200er gegen Österreich?
Messi bewusst nicht einzusetzen, wird dennoch keine Option bleiben. Der Superstar hatte seine sechste WM-Teilnahme lange offen gelassen.
Noch Anfang April meinte Scaloni: "Es wäre ein Privileg, wenn Leo sich entscheidet, bei der WM zu spielen." Tage davor hatten die argentinischen Fans beim Testspiel gegen Mauretanien in Buenos Aires praktisch durchgehend Messis Namen skandiert.

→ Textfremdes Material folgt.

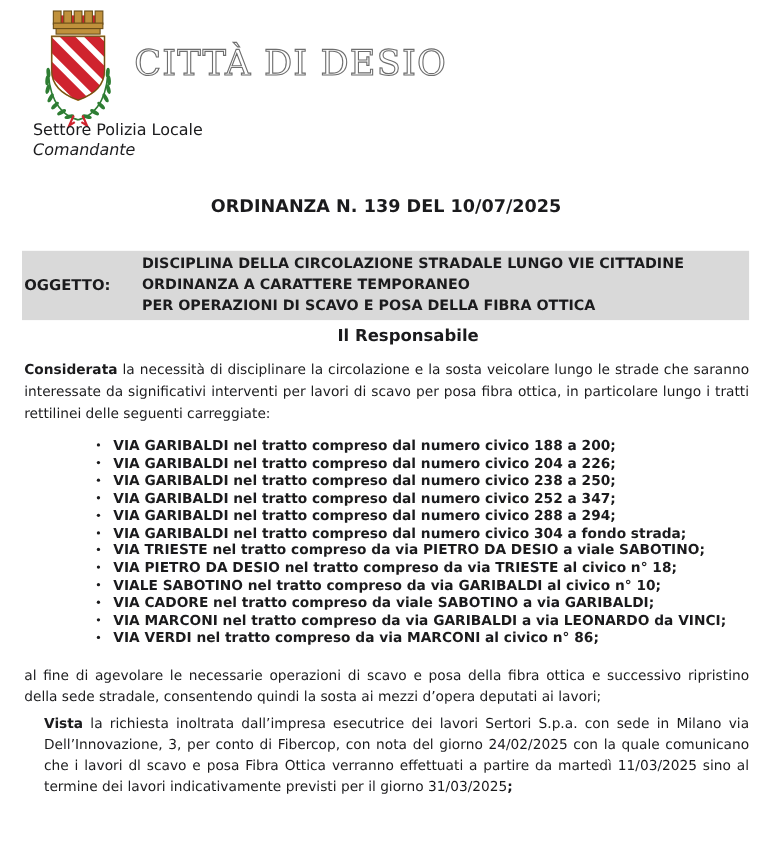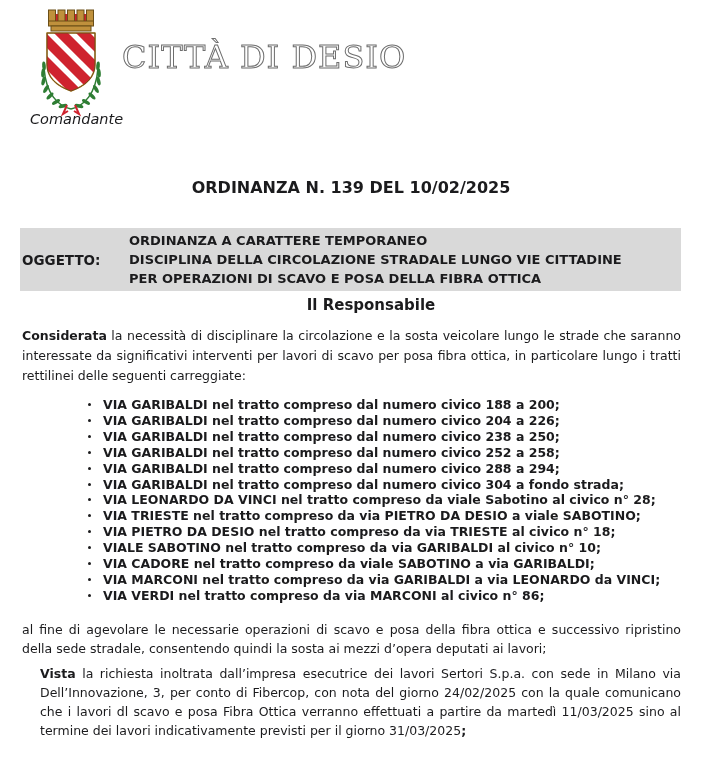--- a/index.html
+++ b/index.html
@@ -118,47 +118,47 @@
         </g>
         <path class="ribbon" d="M37,99 l-4,9 l5,-3 M45,99 l4,9 l-5,-3"></path>
       </g>
     </svg>
 
     <svg class="city-title-svg" width="310" height="52" viewBox="0 0 310 52">
       <text class="city-title-text" x="0" y="40">CITTÀ DI DESIO</text>
     </svg>
 
     <div class="dept">
+      <div>Settore Polizia Locale</div>
       <div class="italic">Comandante</div>
     </div>
   </header>
 
-  <h1 class="doc-title">ORDINANZA N. 139 DEL 10/02/2025</h1>
+  <h1 class="doc-title">ORDINANZA N. 139 DEL 10/07/2025</h1>
 
   <section class="subject-box">
     <div class="subject-label">OGGETTO:</div>
     <div class="subject-content">
+      <div>DISCIPLINA DELLA CIRCOLAZIONE STRADALE LUNGO VIE CITTADINE</div>
       <div>ORDINANZA A CARATTERE TEMPORANEO</div>
-      <div>DISCIPLINA DELLA CIRCOLAZIONE STRADALE LUNGO VIE CITTADINE</div>
       <div>PER OPERAZIONI DI SCAVO E POSA DELLA FIBRA OTTICA</div>
     </div>
   </section>
 
   <h2 class="responsible">Il Responsabile</h2>
 
   <p class="para para-considerata"><strong>Considerata</strong><span> la necessità di disciplinare la circolazione e la sosta veicolare lungo le strade che saranno interessate da significativi interventi per lavori di scavo per posa fibra ottica, in particolare lungo i tratti rettilinei delle seguenti carreggiate:</span></p>
 
   <ul class="street-list">
       <li>VIA GARIBALDI nel tratto compreso dal numero civico 188 a 200;</li>
       <li>VIA GARIBALDI nel tratto compreso dal numero civico 204 a 226;</li>
       <li>VIA GARIBALDI nel tratto compreso dal numero civico 238 a 250;</li>
-      <li>VIA GARIBALDI nel tratto compreso dal numero civico 252 a 258;</li>
+      <li>VIA GARIBALDI nel tratto compreso dal numero civico 252 a 347;</li>
       <li>VIA GARIBALDI nel tratto compreso dal numero civico 288 a 294;</li>
       <li>VIA GARIBALDI nel tratto compreso dal numero civico 304 a fondo strada;</li>
-      <li>VIA LEONARDO DA VINCI nel tratto compreso da viale Sabotino al civico n° 28;</li>
       <li>VIA TRIESTE nel tratto compreso da via PIETRO DA DESIO a viale SABOTINO;</li>
       <li>VIA PIETRO DA DESIO nel tratto compreso da via TRIESTE al civico n° 18;</li>
       <li>VIALE SABOTINO nel tratto compreso da via GARIBALDI al civico n° 10;</li>
       <li>VIA CADORE nel tratto compreso da viale SABOTINO a via GARIBALDI;</li>
       <li>VIA MARCONI nel tratto compreso da via GARIBALDI a via LEONARDO da VINCI;</li>
       <li>VIA VERDI nel tratto compreso da via MARCONI al civico n° 86;</li>
     </ul>
 
   <p class="para para-alfine">al fine di agevolare le necessarie operazioni di scavo e posa della fibra ottica e successivo ripristino della sede stradale, consentendo quindi la sosta ai mezzi d’opera deputati ai lavori;</p>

Im letzten Heimspiel vor der WM gegen Sambia schoss Messi zur Freude seiner Anhängerschaft dann das 116. Tor im Teamtrikot. Noch vor dem WM-Start könnte er in den Testspielen gegen Honduras und Island die Marke von 200 Länderspielen (derzeit 198) knacken.
Argentinische Medien gehen jedoch davon aus, dass Messi noch geschont wird. Der 200er könnte demnach gegen Österreich fallen.
Albiceleste seit Montag in USA
Seit Montag bereiten sich die Argentinier im WM-Camp in Kansas City auf die Titelverteidigung vor. Mit dabei ist auch der ehemalige Salzburger Nicolas Capaldo.
Der auf Abruf nominierte HSV-Profi darf sich im Fall eines Ausfalls noch Hoffnungen machen. Der 48-jährige Scaloni könnte der erste Trainer werden, der zwei WM-Titel in seine Vita schreibt.
Bisher gelang dieses Kunststück nur Italiens Vittorio Pozzo 1934 und 1938. Der ehemalige Teamverteidiger Scaloni - bei der WM 2006 in Deutschland noch Teamkollege von Messi - warnte jedoch: "Es wird eine harte WM, eine sehr fordernde. Es wird entscheidend, dass jeder physisch und mental in guter Verfassung ist."
Mit Wehwehchen plagen sich nach einer langen Saison in Europas Topligen mehrere WM-Starter herum. Mit Cristian Romero von Tottenham kuriert der wichtigste Abwehrmann eine Knieblessur aus. Gerade in der Defensive wird die große Schwachstelle Argentiniens vermutet.
Bereits in Katar taten sich unter Druck Risse auf, hochkarätiges Personal ist dünn gesät. Neue Gesichter gibt es in Argentiniens Abwehr in den USA keine zu sehen.